Women with a history of a GDM in a previous pregnancy are at high risk for developing a GDM recurrence in a subsequent pregnancy [8] and would be ideal candidates for early lifestyle intervention or treatment initiation for improvement of outcome [3, 9].
It was the aim of this retrospective analysis to obtain data on prevalence of GDM recurrence and to identify predictive risk factors.
Methods
Recruitment of patients and definitions
This is a single center retrospective cohort analysis on a German tertiary care center. We searched for all women with a GDM (index pregnancy), who had a subsequent pregnancy with a viable newborn. The record screening was performed digitally by searching for the International Classification Disease (ICD-10) code O24.4 (Fig. 1). Criterions of exclusion were multiple pregnancies, diagnosis of a diabetes mellitus type 1 or 2, still birth or an abortion. Between January 2014 and September 2020, a total of 159 women were included. A group of 318 women with two pregnancies during the study period but without GDM served as healthy control group. The women of the control group were matched by the maternal age at the first and the subsequent pregnancy.
Flowchart of patient’s selection with criterions of exclusion
A positive family history was defined as any diabetes mellitus diagnosis of parents or siblings. Women’s weight before the first pregnancy was subtracted from that before the second pregnancy to compute the interpregnancy weight gain (IWG). Interpregnancy interval means the time between the delivery of the index pregnancy and the beginning of the subsequent pregnancy. Neonatal birth weight centiles were calculated in accordance to the German growth charts and depended on neonatal sex, birth weight and age at birth [10]. Neonatal macrosomia was considered a birth weight ≥ 90th centile. Preterm birth was defined as delivery before 37 weeks of gestational age. Depending on pregravid body mass index (BMI) the women were classified to underweight (BMI ≤ 18.5 kg/m2), normal weight (BMI 18.5–24.9 kg/m2), overweight (BMI 25.0–29.0 kg/m2) and obese (BMI ≥ 30.0 kg/m2). For these groups we identified excessive weight gain during pregnancy based on the IOM definition [11].
Statistical analysis
Statistical analysis of data was made using IBM SPSS statistics package 27.0 (SPSS Inc. Chicago, IL, USA) and Excel 2016 (Microsoft Corporation, Redmond, WA, USA). The normality of data was assessed by Shapiro–Wilk test and Q-Q-plot analysis. For between group comparisons we used the Student’s t test, the Mann–Whitney U test or, for comparison of more than two groups, the Kruskal–Wallis test, as appropriate. Categorical data were evaluated by Chi-square test or Fisher's exact test and diagnostic odd ratios (OR) with 95% confidence interval (CI) were presented if available. All p-values were obtained using two-sided statistical tests, and values < 0.05 were considered statistically significant.

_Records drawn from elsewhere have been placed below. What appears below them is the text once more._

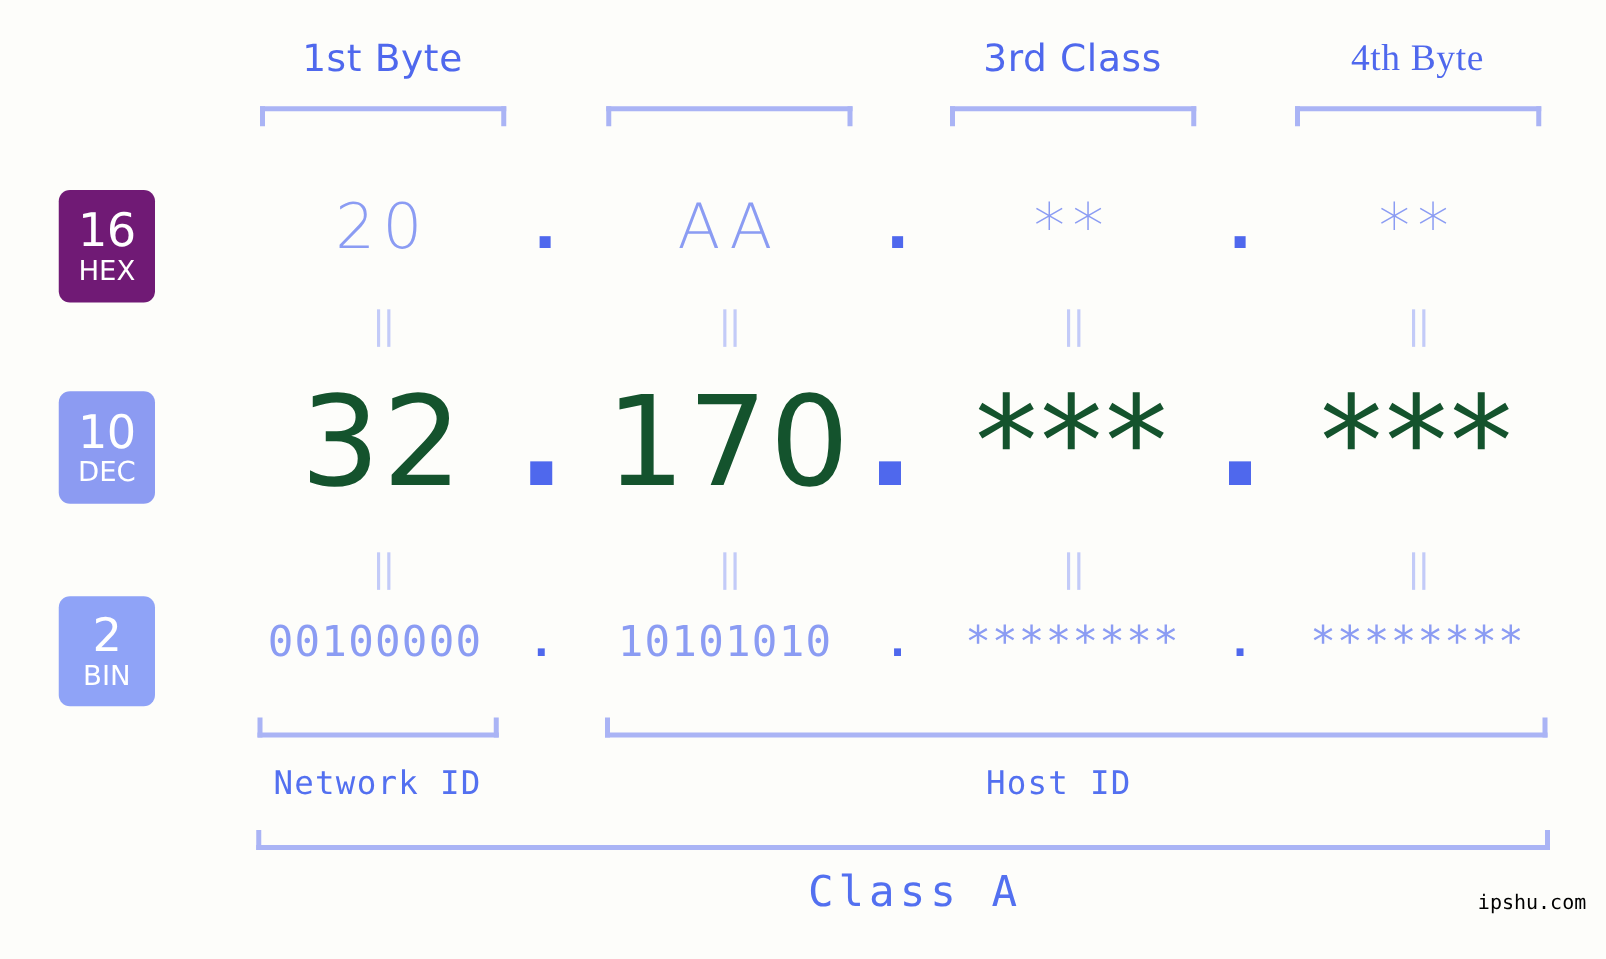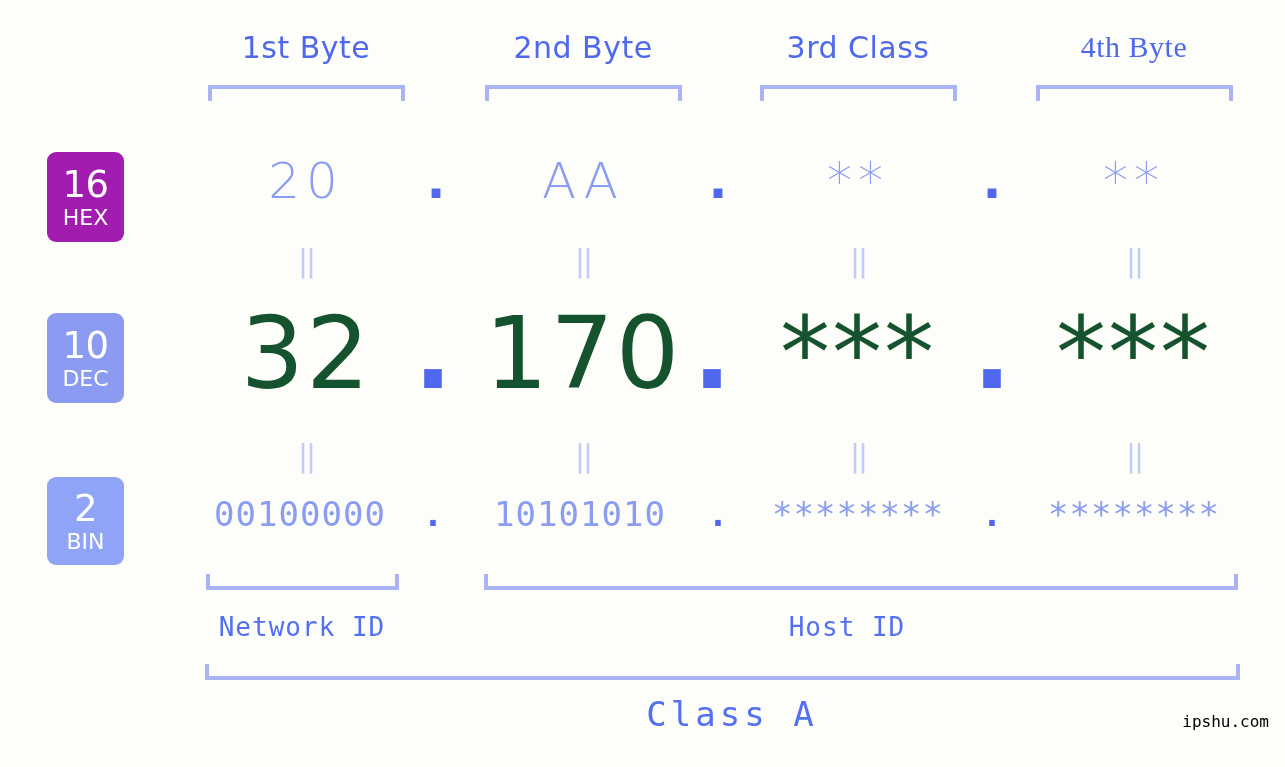--- a/index.html
+++ b/index.html
@@ -190,7 +190,6 @@
 <div id="stage">
 
   <div class="byte-label" style="left:186px;">1st Byte</div>
-  <div class="byte-label" style="left:463px;">2nd Byte</div>
   <div class="byte-label" style="left:738px;">3rd Class</div>
   <div class="byte-label" style="left:1014px;font-family:Liberation Serif, serif;">4th Byte</div>
 

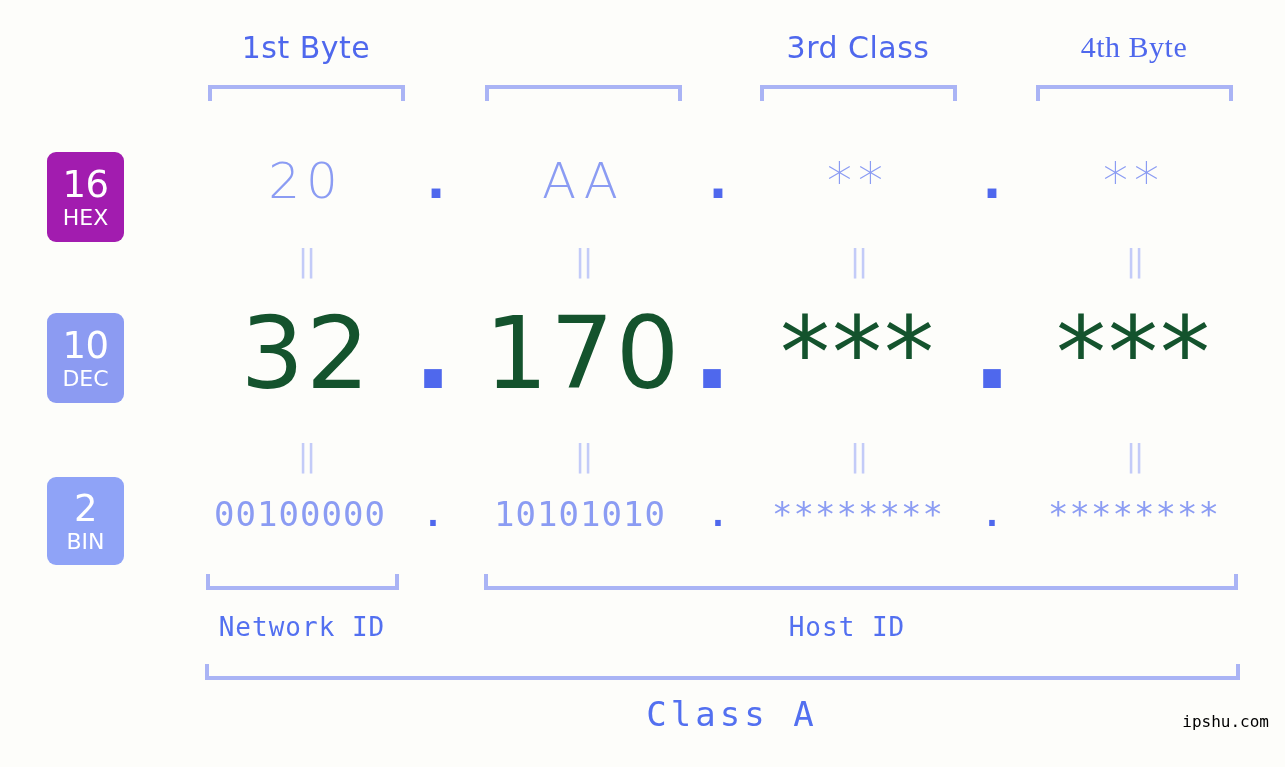--- a/index.html
+++ b/index.html
@@ -76,7 +76,7 @@
     margin-top: 4px;
     letter-spacing: 0px;
   }
-  #badge-hex { top: 152px; height: 90px; background: #a21caf; }
+  #badge-hex { top: 152px; height: 90px; background: #701a75; }
   #badge-dec { top: 313px; height: 90px; background: #8c9bf2; }
   #badge-bin { top: 477px; height: 88px; background: #8fa3f7; }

A logistic regression model was used to assess the independence of specific risk parameters and to compute a combined predictive risk model for GDM recurrence. The following risk factors were included: positive family history, pregravid BMI ≥ 30 kg/m2 or ≥ 25 kg/m2 for the index and subsequent pregnancy, insulin treatment during index pregnancy, and delivery by caesarean section (index pregnancy). Receiver operating characteristics (ROC) curves and the area under the curves (AUC) were computed using the combined risk models. Based on the results of the logistic regression models we verified the test characteristics for three predictive models of combined risk factors: positive family history and obesity before index pregnancy (model 1), positive family history and BMI ≥ 25 kg/m2 before subsequent pregnancy (model 2). For model 3 we added the risk factor caesarean section at index pregnancy to the risk factors of model 2.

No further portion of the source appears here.